- Directed by: Innocent Ideh
- Written by: Innocent Ideh
- Produced by: Tunde Aina and Innocent Chukwuma Ideh
- Starring: Shaffy Bello, Femi Branch, Blossom Chukwujekwu, Ego Nwosu, Akin Lewis, Damilare Kuku, Tina Mba, and Enyinna Nwigwe
- Release date: 2021;
- Country: Nigeria
- Language: English

= The Rise of Igbinogun =

2021 Nigerian action film

The Rise of Igbinogun is a 2021 Nigerian action film written and directed by Innocent Ideh and co-produced by Tunde Aina and Innocent Chukwuma Ideh. The film stars Shaffy Bello, Femi Branch, Blossom Chukwujekwu, Ego Nwosu, Akin Lewis, Damilare Kuku, Tina Mba, and Enyinna Nwigwe.

== Synopsis ==
The Rise of Igbinogun is a story of a young female warrior who wants to close the dichotomy that exists between the rich and the poor in the society. She steals from the rich in order to take care of the poor.
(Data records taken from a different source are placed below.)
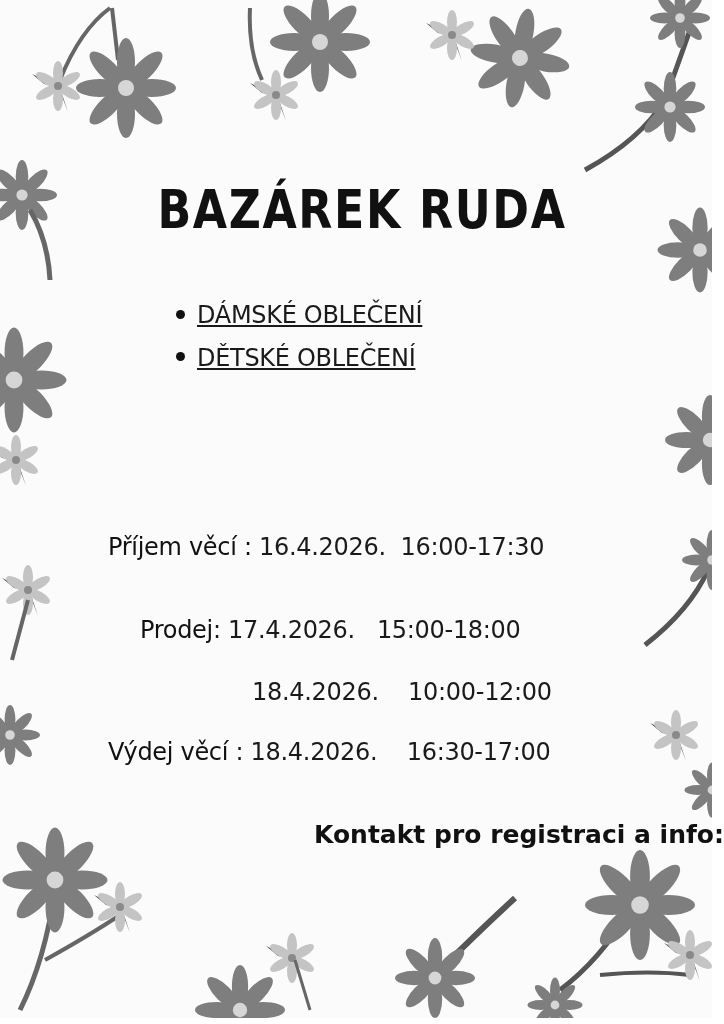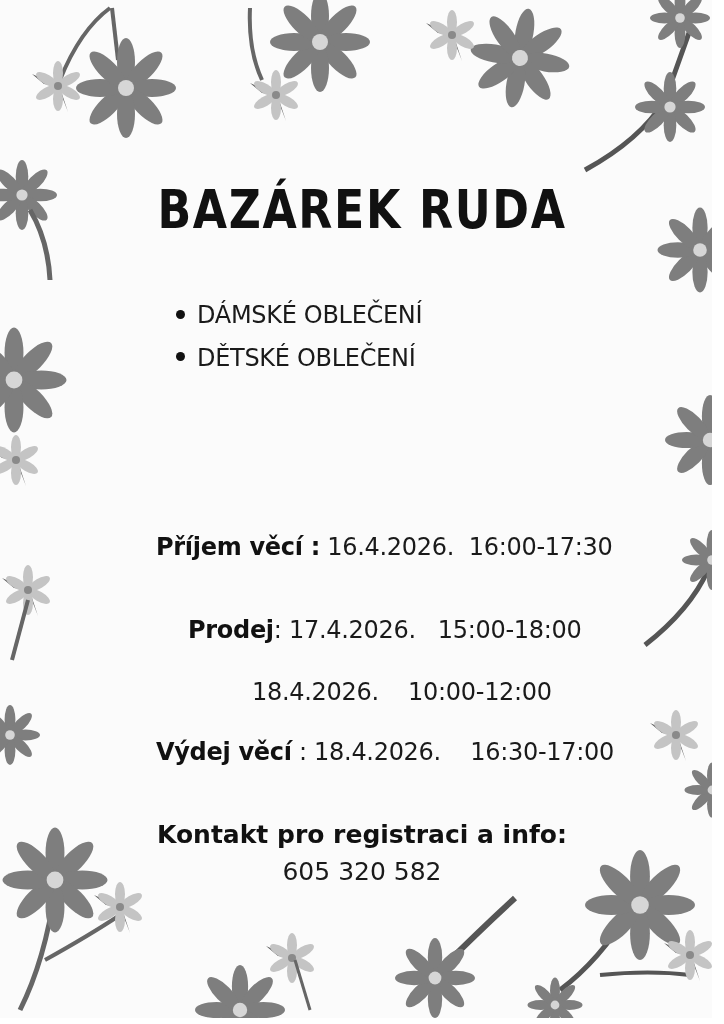--- a/index.html
+++ b/index.html
@@ -22,27 +22,27 @@
 
     .title {
       position: absolute; left: 0; width: 724px; top: 178px; text-align: center;
       font-family: "DejaVu Sans", sans-serif; font-weight: bold;
       font-size: 54px; letter-spacing: 2px; color: #111;
       transform: scaleX(0.82); transform-origin: center;
     }
     .list { position: absolute; left: 176px; top: 294px; margin: 0; padding: 0; list-style: none; }
     .list li {
       font-family: "DejaVu Sans", sans-serif; font-size: 24px; line-height: 42.5px;
-      color: #1a1a1a; white-space: nowrap; letter-spacing: -0.3px;
+      color: #1a1a1a; white-space: nowrap; letter-spacing: -0.3px; text-decoration: underline;
     }
     .list li .bullet { display: inline-block; width: 9px; height: 9px; border-radius: 50%; background: #111; margin-right: 12px; vertical-align: middle; position: relative; top: -2px; }
 
     .line { position: absolute; font-size: 24px; white-space: pre; color: #1a1a1a; letter-spacing: -0.3px; }
-    .line b { font-weight: bold; color: #111; margin-left: 48px; }
-    .contact { position: absolute; left: 0; width: 724px; text-align: center; }
+    .line b { font-weight: normal; color: #111; }
+    .contact { position: absolute; left: 0; width: 724px; text-align: right; }
     .contact .head { font-size: 25px; font-weight: bold; color: #111; }
     .contact .phone { font-size: 25px; color: #1a1a1a; margin-top: 8px; }
   </style>
 </head>
 <body>
 
 <div class="page"></div>
 
 <svg class="decor" viewBox="0 0 712 1018">
   <defs>
@@ -133,14 +133,13 @@
 <div class="line" style="left:108px; top:533px;"><b>Příjem věcí :</b> <span>16.4.2026.</span>  <span>16:00-17:30</span></div>
 
 <div class="line" style="left:140px; top:616px;"><b>Prodej</b><span>:</span> <span>17.4.2026.</span>   <span>15:00-18:00</span></div>
 
 <div class="line" style="left:252px; top:678px;"><span>18.4.2026.</span>    <span>10:00-12:00</span></div>
 
 <div class="line" style="left:108px; top:738px;"><b>Výdej věcí</b><span> :</span> <span>18.4.2026.</span>    <span>16:30-17:00</span></div>
 
 <div class="contact" style="top:820px;">
   <div class="head">Kontakt pro registraci a info:</div>
-  <div class="phone">605 320 582</div>
 </div>
 
 </body></html>

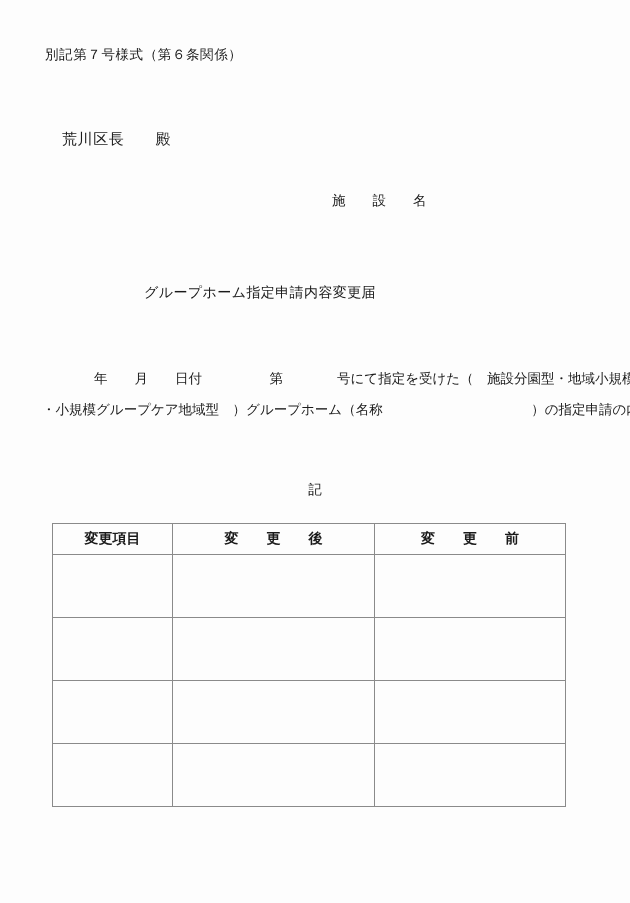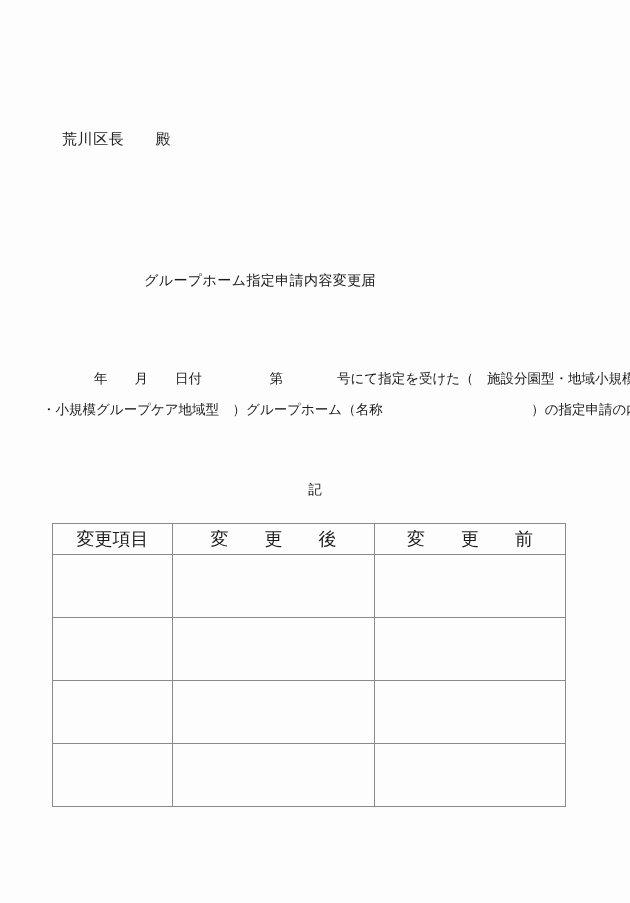--- a/index.html
+++ b/index.html
@@ -61,21 +61,21 @@
     font-size: 13.5px;
     white-space: pre;
     padding-left: 332px;
     margin-bottom: 19px;
   }
 
   
   .doc-title {
     position: absolute;
     left: 0;
-    top: 272px;
+    top: 284px;
     width: 520px;
     text-align: center;
     font-size: 14px;
     letter-spacing: 0.4px;
     white-space: pre;
   }
 
   
   .body-block {
     position: absolute;
@@ -112,43 +112,46 @@
     table-layout: fixed;
   }
   .change-table td,
   .change-table th {
     border: 1px solid #8a8a8a;
     padding: 0;
     font-weight: normal;
   }
   .change-table th {
     height: 30px;
-    font-size: 18px;
+    font-size: 14px;
     text-align: center;
     vertical-align: middle;
     white-space: pre;
+    font-weight: bold;
   }
   .change-table td {
     height: 62px;
     vertical-align: top;
   }
   .col-item { width: 120px; }
   .col-after { width: 202px; }
   .col-before { width: 191px; }
 </style>
 </head>
 <body>
 
 <div class="page">
 
+  <div class="form-number">別記第７号様式（第６条関係）</div>
 
 
   <div class="addressee">荒川区長　　殿</div>
 
   <div class="facility-block">
+    <div class="facility-row">施　　設　　名</div>
   </div>
 
   <div class="doc-title">グループホーム指定申請内容変更届</div>
 
   <div class="body-block">
     <div class="body-line indent">年　　月　　日付　　　　　第　　　　号にて指定を受けた（　施設分園型・地域小規模型</div>
     <div class="body-line">・小規模グループケア地域型　）グループホーム（名称　　　　　　　　　　　）の指定申請の内</div>
   </div>
 
   <div class="ki-marker">記</div>

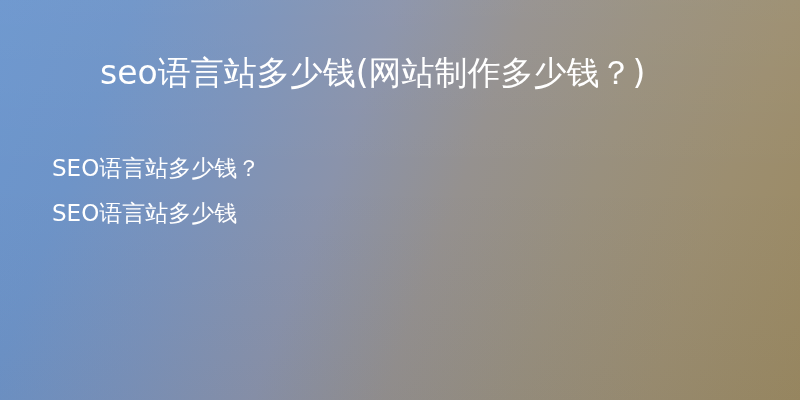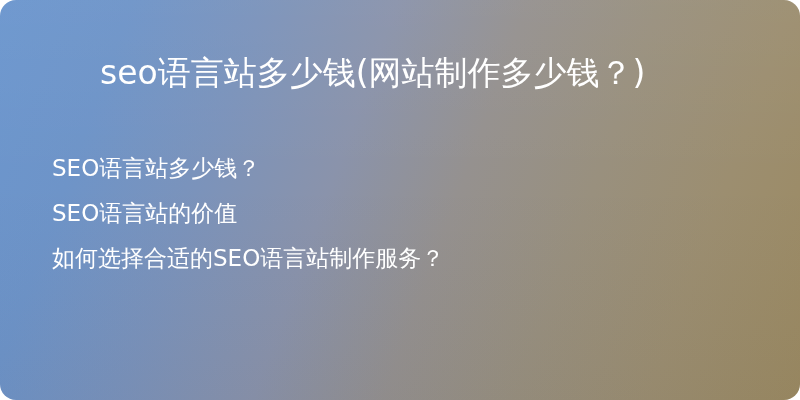--- a/index.html
+++ b/index.html
@@ -21,21 +21,20 @@
       linear-gradient(110deg,
         #6b96ce 0%,
         #6e94c8 14%,
         #7b93bb 28%,
         #8a93ab 42%,
         #95918f 56%,
         #99907e 70%,
         #9c8e70 84%,
         #9c8a61 100%);
     overflow: hidden;
-    border-radius: 16px;
   }
   
   #page::after {
     content: "";
     position: absolute;
     inset: 0;
     background: linear-gradient(180deg, rgba(255,255,255,0.035) 0%, rgba(255,255,255,0.0) 45%, rgba(20,30,60,0.045) 100%);
     pointer-events: none;
   }
   #content {
@@ -79,18 +78,17 @@
 </head>
 <body>
 
 <div id="page">
   <div id="content">
 
     <h1 class="title">seo语言站多少钱(网站制作多少钱？)</h1>
 
     <ul class="body-list">
       <li class="body-line">SEO语言站多少钱？</li>
-      <li class="body-line">SEO语言站的价值</li>
-      <li class="body-line">如何选择合适的SEO语言站制作服务？</li>
+      <li class="body-line">SEO语言站多少钱</li>
     </ul>
 
   </div>
 </div>
 
 </body></html>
She becomes wanted by the king's guards, the rich, including her father, but she also becomes the messiah of the needy and poor people.

== Cast ==
- Blossom Chukwujekwu
- Shaffy Bello
- Enyinna Nwigwe
- Tina Mba
- Ego Nwosu
- Akin Lewis
- Femi Branch
- Damilare Kuku

== Premiere ==
The film was first premiered privately to the press, notable Nollywood personnel and movie critics at the Sky cinemas Sangotedo, Lagos State on 15 March 2022 in collaboration with StarTimes. Three days later, the film was shown in cinemas across the country.